Speaking frankly: these kinds of technological investments seem far more likely to work that getting people to just stop wanting better lives. To put a finely political point on it: if the Green New Deal were decoupled from the moralizing and climate hysteria that has largely accompanied it—and especially from its bent toward population control—I suspect it would be much more amenable to many conservatives. No illusions here: in America’s current political climate anything proposed by one party is apt to be hated by members of the other, and when a proposal comes from a figure as polarizing as Alexandria Ocasio-Cortez, that goes double. But the point stands: a version of the proposal that was couched in Frost’s terms would have a much better shot at getting somewhere. We should all hope for just such a turn of events.
I fully admit that this kind of proposal is tailor-made to appeal to me. I’m deeply attracted to third-way proposals by nature, and I have spent a fair amount of time over the last couple years thinking about how to charter a better course for technological ethics. So what might be the problems in the approach Frost outlines?

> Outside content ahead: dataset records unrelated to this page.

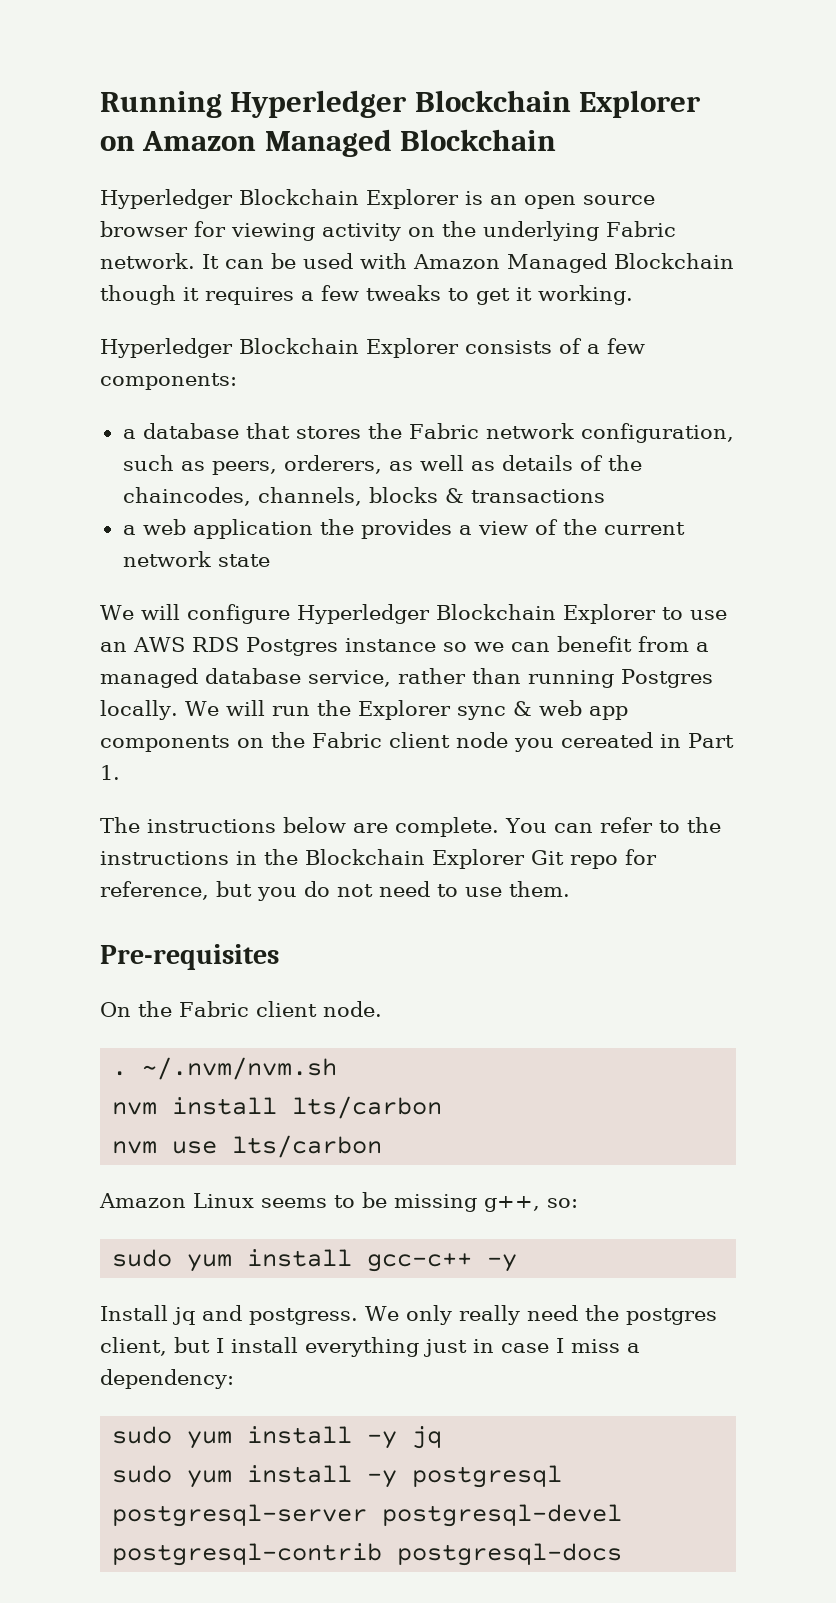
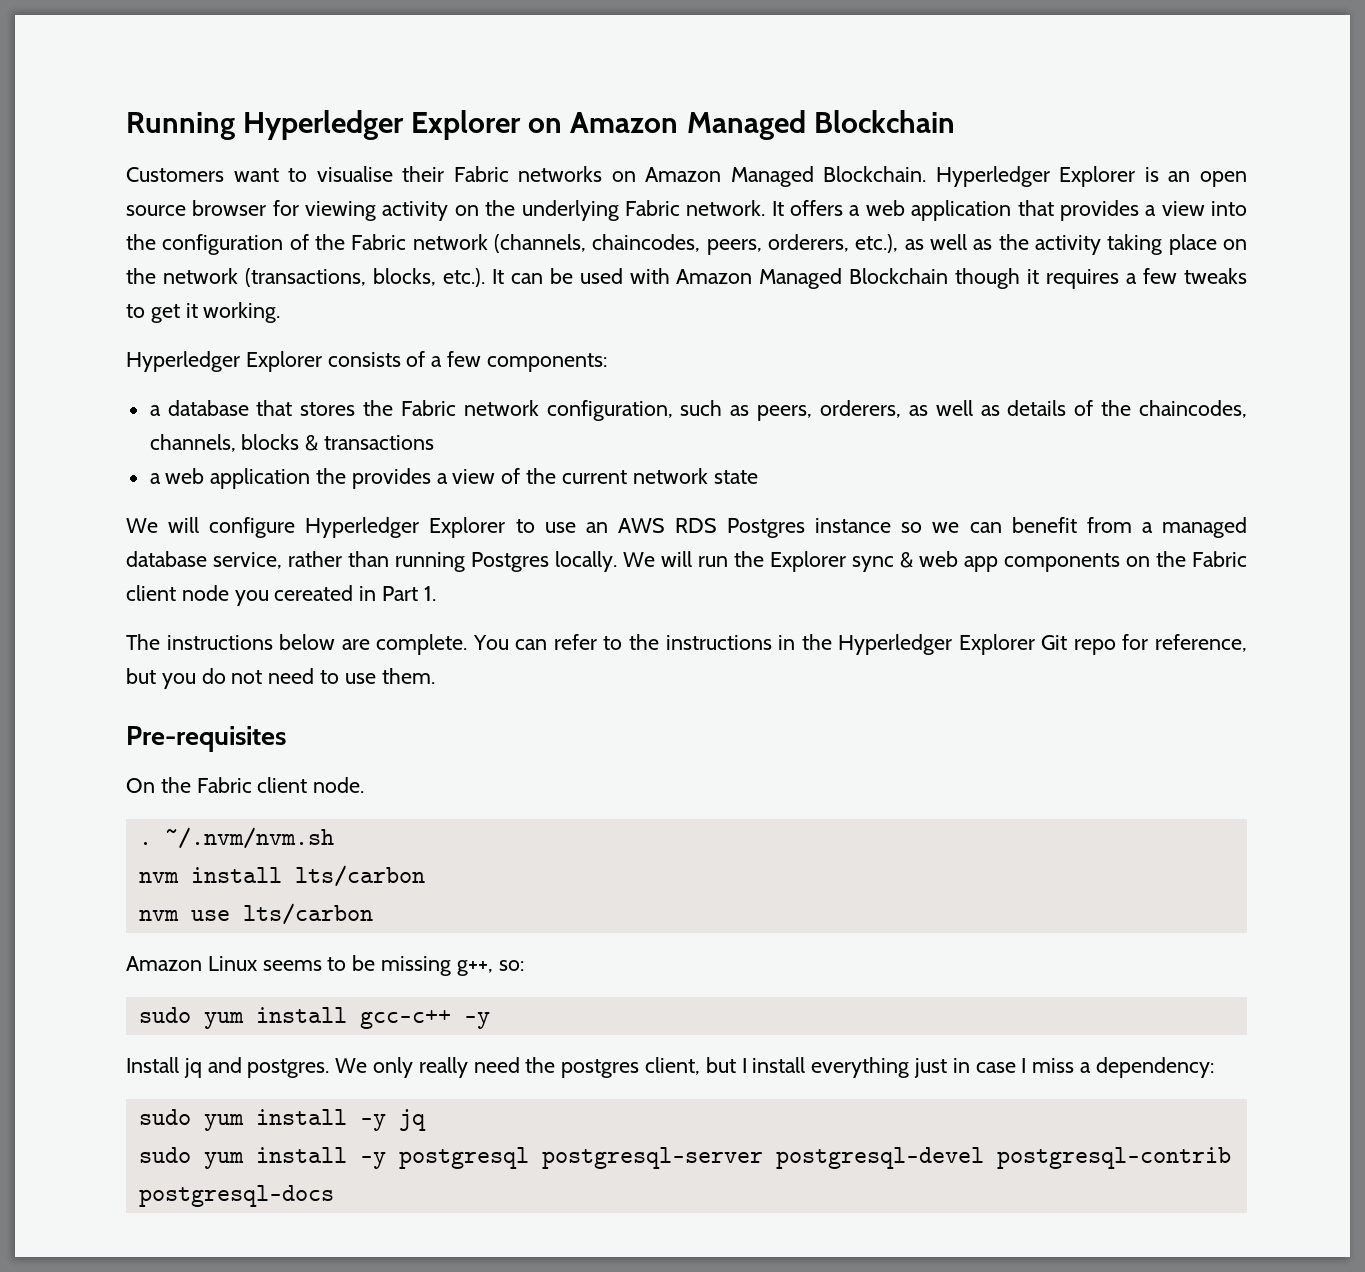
[414,90,571,112] Blockchain -> (405, 125) none
[100,189,359,209] Hyperledger Blockchain -> [126,166,1050,187] Customers want to visualise their Fabric networks on Amazon Managed Blockchain. Hyperledger
(219, 261) none -> [790,200,1247,221] [126,234,1248,255] [126,268,504,287] offers a web application that provides a view into the configuration of the Fabric network (channels, chaincodes, peers, orderers, etc.), as well as the activity taking place on the network (transactions, blocks, etc.). It
[239,338,359,354] Blockchain -> (240, 361) none
[435,604,556,620] Blockchain -> (420, 527) none
[305,849,425,865] Blockchain -> [838,634,953,655] Hyperledger
[249,1308,358,1325] postgress. -> [247,1059,330,1078] postgres.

The first is a return to a drum I’ve beaten since launching the newsletter: the importance of coming to our technological decisions with an ethical frame. I’m inclined to agree with much of Frost’s critique of the moralizing content of most environmentalists, but not for the pragmatist reasons he offers. It is not, in my view, that those ideas are merely misguided or unhelpful—but that they are fundamentally wrong. This should be no surprise: I’m a theologically conservative Christian whose idea of confession differs rather sharply from the sort of thing alluded to in that post. Whether Frost is correct on the pragmatics or not, we dare not divorce our work in this area (nor any other!) from our ethics.

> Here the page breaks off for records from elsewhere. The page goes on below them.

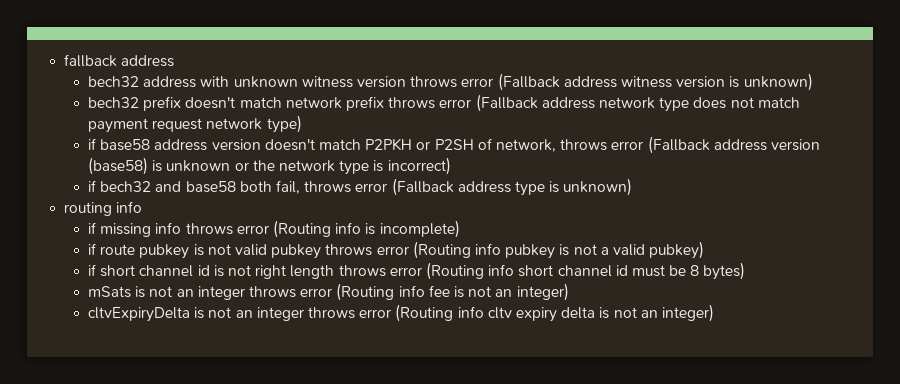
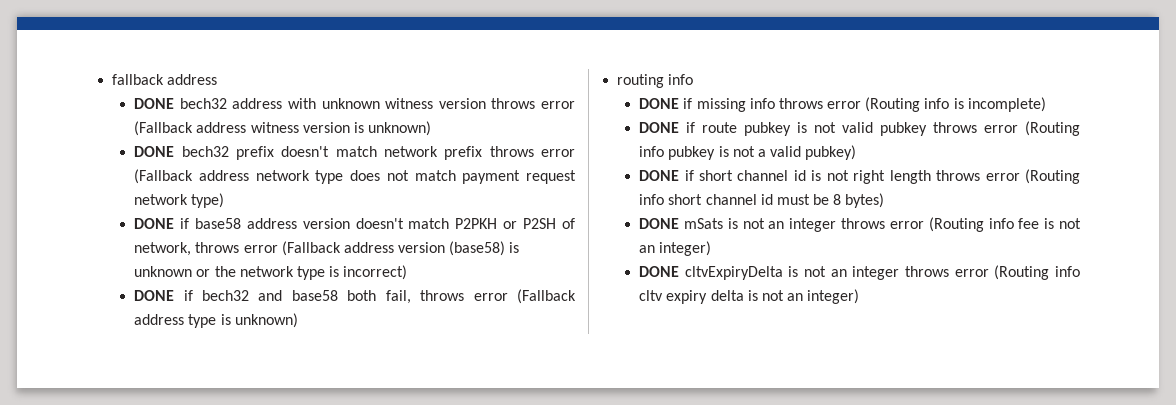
(175, 61) none -> [134,98,175,109] DONE
(813, 82) none -> [134,146,175,157] DONE
(302, 124) none -> [134,218,175,229] DONE
(451, 166) none -> [134,290,175,301] DONE
(143, 207) none -> [639,98,680,109] DONE
(460, 229) none -> [639,122,680,133] DONE
(705, 250) none -> [639,170,680,181] DONE
(746, 271) none -> [639,218,680,229] DONE
(569, 292) none -> [639,266,680,277] DONE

That leads to my second major reservation. Frost is right that proclaiming our doom is unlikely to produce any meaningful change. It will certainly not lead people to reorganize the entire mode of human life. But that does not mean that things are fine, that we should embrace consumption as a good. To the contrary: it is essential that we learn again not to be merely consumers, and the impact of consumption on climate change is not the only reason. The human being as a consumer is a terrible basis for a society, and plenty of things in our daily lives make that clear.
Thus, when Frost argues that “Instead of prohibiting [carbon’s] generation, we should apply ourselves to mandating and facilitating its disposal,” he is only half right. We should not be prohibiting carbon generation. We should be mandating and facilitating its disposal. But that does not mean it should run free, either. We can and should regulate it. (Look! A third option! I told you I’m prone to preferring these.) Regulation has been profoundly effective in cleaning up the air of American cities over the past half-century, with corresponding very significant health and quality of life benefits that everyone likes. The answer for carbon emission specifically cannot merely be more innovation and markets further unshackled, any more than it can be an end to markets. It must shape the market in the right direction, instead: but “right” here necessarily includes moral reasoning.
This in turn suggests how we should think about the climate change problem in general: we should be both investing in the kinds of technological innovation that will help us undo the problems we have created and also working on the deeper problem of changing our societies. We must build technological systems which emit less carbon and which capture the carbon emitted… and we must also build ways of life that are less captive to the technological system.